Fisher v. New York City Railway Co.

Newburger, J.

This action is brought to recover damages for injuries to property caused by the negligence of defendant in operating its railroad on Columbus avenue.

*623The plaintiff’s driver testified that, on September 20, 1905, at about eight o’clock at night, he was driving a one-horse covered wagon, unloaded, through One Hundred and Seventh street; and, as the rear wheel was passing the east rail of the east track, it was struck by a northbound car at Columbus avenue. He says he was coming out of One Hundred and Seventh street and looked to see if he saw a car. He could not see any and continued on, driving across the west roadway, across the southbound track, the intervening space and on the northbound track; and while crossing the northbound track the car struck'his vehicle.

He further testified that he never saw the car, was not even aware of its approach, until it struck his wagon and upset him. He admitted, on cross-examination, that he had an unknown woman in the wagon with him. The wagon was caught between the front of the car and an elevated pillar.
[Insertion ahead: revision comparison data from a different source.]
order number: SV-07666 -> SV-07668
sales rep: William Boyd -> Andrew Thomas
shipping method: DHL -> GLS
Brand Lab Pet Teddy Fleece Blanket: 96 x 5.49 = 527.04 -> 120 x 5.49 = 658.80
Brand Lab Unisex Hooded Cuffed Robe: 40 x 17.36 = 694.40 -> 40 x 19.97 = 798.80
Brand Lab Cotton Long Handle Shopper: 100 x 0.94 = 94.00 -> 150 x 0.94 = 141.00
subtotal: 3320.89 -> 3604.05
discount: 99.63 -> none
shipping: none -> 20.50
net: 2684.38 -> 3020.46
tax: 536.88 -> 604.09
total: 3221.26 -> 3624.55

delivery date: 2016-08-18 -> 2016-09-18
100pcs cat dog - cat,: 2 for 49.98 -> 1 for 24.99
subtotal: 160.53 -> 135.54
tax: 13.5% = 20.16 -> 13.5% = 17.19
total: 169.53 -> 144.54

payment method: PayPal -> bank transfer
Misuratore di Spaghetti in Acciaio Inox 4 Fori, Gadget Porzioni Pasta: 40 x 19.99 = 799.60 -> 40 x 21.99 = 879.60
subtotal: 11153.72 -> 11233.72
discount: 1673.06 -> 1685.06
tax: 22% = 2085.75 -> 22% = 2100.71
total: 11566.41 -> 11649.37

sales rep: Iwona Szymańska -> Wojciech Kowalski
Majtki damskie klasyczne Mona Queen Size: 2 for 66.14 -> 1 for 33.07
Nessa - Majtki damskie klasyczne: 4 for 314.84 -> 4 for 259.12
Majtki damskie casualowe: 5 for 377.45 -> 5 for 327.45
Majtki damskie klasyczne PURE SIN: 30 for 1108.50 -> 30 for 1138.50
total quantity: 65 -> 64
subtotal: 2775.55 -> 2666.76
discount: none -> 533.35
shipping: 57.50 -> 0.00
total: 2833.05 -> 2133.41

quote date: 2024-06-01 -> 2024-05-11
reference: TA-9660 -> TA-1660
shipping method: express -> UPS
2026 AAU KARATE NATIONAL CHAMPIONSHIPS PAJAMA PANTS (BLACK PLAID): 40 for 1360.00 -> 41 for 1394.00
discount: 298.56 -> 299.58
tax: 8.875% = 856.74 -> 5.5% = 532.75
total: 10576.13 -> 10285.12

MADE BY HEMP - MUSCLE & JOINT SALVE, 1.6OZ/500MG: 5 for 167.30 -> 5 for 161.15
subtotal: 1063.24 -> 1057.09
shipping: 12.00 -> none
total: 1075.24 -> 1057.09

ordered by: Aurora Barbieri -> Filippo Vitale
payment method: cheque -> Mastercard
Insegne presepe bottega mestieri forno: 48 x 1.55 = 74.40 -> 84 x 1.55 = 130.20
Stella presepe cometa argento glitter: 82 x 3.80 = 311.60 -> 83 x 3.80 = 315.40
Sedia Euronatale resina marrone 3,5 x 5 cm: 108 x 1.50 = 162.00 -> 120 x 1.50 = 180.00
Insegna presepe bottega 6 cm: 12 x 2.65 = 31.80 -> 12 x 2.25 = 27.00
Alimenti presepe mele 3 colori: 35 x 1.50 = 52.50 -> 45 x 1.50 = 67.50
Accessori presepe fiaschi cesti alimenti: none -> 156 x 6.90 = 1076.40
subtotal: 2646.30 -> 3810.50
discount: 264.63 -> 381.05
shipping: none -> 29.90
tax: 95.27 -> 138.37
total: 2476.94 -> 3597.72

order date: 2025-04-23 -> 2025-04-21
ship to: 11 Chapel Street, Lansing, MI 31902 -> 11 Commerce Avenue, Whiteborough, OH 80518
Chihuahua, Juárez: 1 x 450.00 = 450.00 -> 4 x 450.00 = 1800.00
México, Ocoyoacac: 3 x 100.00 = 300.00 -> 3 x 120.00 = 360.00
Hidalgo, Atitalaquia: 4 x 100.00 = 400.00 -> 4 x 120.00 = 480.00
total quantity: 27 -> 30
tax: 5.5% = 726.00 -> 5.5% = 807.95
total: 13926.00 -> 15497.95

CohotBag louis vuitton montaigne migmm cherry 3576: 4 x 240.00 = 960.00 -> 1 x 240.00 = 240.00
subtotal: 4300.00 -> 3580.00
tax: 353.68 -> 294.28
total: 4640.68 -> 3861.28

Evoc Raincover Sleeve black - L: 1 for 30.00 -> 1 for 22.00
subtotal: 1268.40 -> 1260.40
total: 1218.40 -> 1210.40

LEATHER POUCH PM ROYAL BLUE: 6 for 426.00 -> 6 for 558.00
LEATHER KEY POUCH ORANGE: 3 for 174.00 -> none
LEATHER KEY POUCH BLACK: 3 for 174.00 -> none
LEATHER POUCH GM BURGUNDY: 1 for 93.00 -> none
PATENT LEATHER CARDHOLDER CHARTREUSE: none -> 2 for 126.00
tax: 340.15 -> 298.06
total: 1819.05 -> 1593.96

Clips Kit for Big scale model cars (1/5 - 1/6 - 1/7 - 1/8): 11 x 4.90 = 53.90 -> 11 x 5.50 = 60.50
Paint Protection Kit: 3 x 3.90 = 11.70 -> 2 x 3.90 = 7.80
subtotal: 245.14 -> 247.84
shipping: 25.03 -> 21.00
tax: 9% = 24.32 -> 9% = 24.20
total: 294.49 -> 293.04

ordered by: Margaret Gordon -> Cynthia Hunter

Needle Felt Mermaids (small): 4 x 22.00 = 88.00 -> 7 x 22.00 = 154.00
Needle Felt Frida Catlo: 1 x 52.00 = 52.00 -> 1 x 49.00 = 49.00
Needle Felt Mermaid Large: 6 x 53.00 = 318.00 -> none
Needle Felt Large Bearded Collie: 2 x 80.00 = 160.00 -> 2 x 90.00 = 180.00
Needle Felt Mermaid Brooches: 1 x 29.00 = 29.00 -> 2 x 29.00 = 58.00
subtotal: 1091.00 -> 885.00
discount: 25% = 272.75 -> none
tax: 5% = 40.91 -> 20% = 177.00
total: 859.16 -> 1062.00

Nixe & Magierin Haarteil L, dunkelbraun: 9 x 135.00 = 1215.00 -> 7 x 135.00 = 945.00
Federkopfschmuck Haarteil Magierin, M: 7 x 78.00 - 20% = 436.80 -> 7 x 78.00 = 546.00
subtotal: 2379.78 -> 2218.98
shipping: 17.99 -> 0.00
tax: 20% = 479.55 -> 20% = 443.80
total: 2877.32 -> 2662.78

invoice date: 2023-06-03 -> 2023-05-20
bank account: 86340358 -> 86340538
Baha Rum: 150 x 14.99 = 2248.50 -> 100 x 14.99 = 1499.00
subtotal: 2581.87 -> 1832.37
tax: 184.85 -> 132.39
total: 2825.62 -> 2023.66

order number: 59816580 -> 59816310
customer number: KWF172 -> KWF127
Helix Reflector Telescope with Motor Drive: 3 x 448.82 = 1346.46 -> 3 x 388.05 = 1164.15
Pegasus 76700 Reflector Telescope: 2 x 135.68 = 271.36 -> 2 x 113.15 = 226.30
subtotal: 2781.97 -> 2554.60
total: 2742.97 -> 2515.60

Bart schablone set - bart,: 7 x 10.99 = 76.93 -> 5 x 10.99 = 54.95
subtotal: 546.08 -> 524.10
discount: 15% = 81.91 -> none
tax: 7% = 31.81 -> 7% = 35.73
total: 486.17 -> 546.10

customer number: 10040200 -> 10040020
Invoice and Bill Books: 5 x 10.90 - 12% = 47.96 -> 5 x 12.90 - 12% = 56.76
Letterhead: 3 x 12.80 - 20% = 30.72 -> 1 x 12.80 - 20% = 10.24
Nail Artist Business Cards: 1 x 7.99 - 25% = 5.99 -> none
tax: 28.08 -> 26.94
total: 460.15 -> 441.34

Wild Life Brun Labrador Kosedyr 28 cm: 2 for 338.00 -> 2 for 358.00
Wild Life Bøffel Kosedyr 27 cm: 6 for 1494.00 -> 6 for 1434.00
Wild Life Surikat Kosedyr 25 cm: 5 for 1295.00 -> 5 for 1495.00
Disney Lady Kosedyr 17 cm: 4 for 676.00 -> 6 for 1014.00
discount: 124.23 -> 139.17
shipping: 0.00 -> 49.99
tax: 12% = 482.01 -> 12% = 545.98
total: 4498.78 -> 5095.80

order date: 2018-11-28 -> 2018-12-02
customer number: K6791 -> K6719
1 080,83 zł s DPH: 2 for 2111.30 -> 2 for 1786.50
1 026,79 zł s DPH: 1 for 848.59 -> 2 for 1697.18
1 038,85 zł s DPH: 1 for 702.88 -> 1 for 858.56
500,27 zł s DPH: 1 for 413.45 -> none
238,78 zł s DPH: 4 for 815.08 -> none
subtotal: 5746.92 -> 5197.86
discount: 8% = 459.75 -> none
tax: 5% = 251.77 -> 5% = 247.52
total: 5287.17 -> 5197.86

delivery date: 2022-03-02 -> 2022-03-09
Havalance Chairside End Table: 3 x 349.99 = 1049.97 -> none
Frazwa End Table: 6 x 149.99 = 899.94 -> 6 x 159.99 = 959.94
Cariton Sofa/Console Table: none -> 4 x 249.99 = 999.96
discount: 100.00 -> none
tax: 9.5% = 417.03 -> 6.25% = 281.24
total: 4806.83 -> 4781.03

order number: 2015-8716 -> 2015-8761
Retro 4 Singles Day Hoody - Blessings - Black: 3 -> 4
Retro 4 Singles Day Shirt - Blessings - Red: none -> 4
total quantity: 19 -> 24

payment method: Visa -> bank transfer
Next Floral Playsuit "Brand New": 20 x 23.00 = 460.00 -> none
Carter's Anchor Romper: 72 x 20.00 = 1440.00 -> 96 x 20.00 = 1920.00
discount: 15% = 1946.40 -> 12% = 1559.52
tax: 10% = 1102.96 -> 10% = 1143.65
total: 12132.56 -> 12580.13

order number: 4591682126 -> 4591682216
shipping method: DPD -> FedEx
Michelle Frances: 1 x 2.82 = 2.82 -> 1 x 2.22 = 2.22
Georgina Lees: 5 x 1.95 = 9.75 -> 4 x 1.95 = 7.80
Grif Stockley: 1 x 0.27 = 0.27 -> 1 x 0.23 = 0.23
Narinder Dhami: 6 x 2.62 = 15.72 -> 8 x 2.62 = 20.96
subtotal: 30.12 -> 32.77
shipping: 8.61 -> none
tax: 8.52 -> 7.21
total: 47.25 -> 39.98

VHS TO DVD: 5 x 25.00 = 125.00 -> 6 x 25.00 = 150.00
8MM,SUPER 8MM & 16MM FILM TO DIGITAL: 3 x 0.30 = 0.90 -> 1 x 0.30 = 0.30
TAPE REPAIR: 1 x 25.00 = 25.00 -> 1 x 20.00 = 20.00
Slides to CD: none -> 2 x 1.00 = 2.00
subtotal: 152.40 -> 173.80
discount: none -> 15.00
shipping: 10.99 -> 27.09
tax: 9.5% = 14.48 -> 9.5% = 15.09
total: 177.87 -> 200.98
The only other witness called by the plaintiff was an officer, who testified that he was not present when the accident happened.

The defendant called three witnesses, including a police officer who was present and saw the accident. He it was who first brought out the fact that the driver of plaintiff’s wagon was accompanied by an unknown woman. He further testified that the plaintiff’s horse was moving at a slow jog and that, when the horse and wagon appeared on the northbound track, the car was perhaps twenty feet away. He heard the motorman shouting and observed him putting on his brake.

The evidence wholly failed to show freedom from contributory negligence on the part of the plaintiff; and, as it has been said in this court (Hebron v. New York City R. Co., 94 N. Y. Supp. 342), “unless the rule that there must be proof of freedom from contributory negligence on plaintiff’s part is to be disregarded, this judgment cannot stand.”

Scott and 0’Gorma.h, JJ., concur.

Judgment reversed and new trial granted, with costs to appellant to abide event.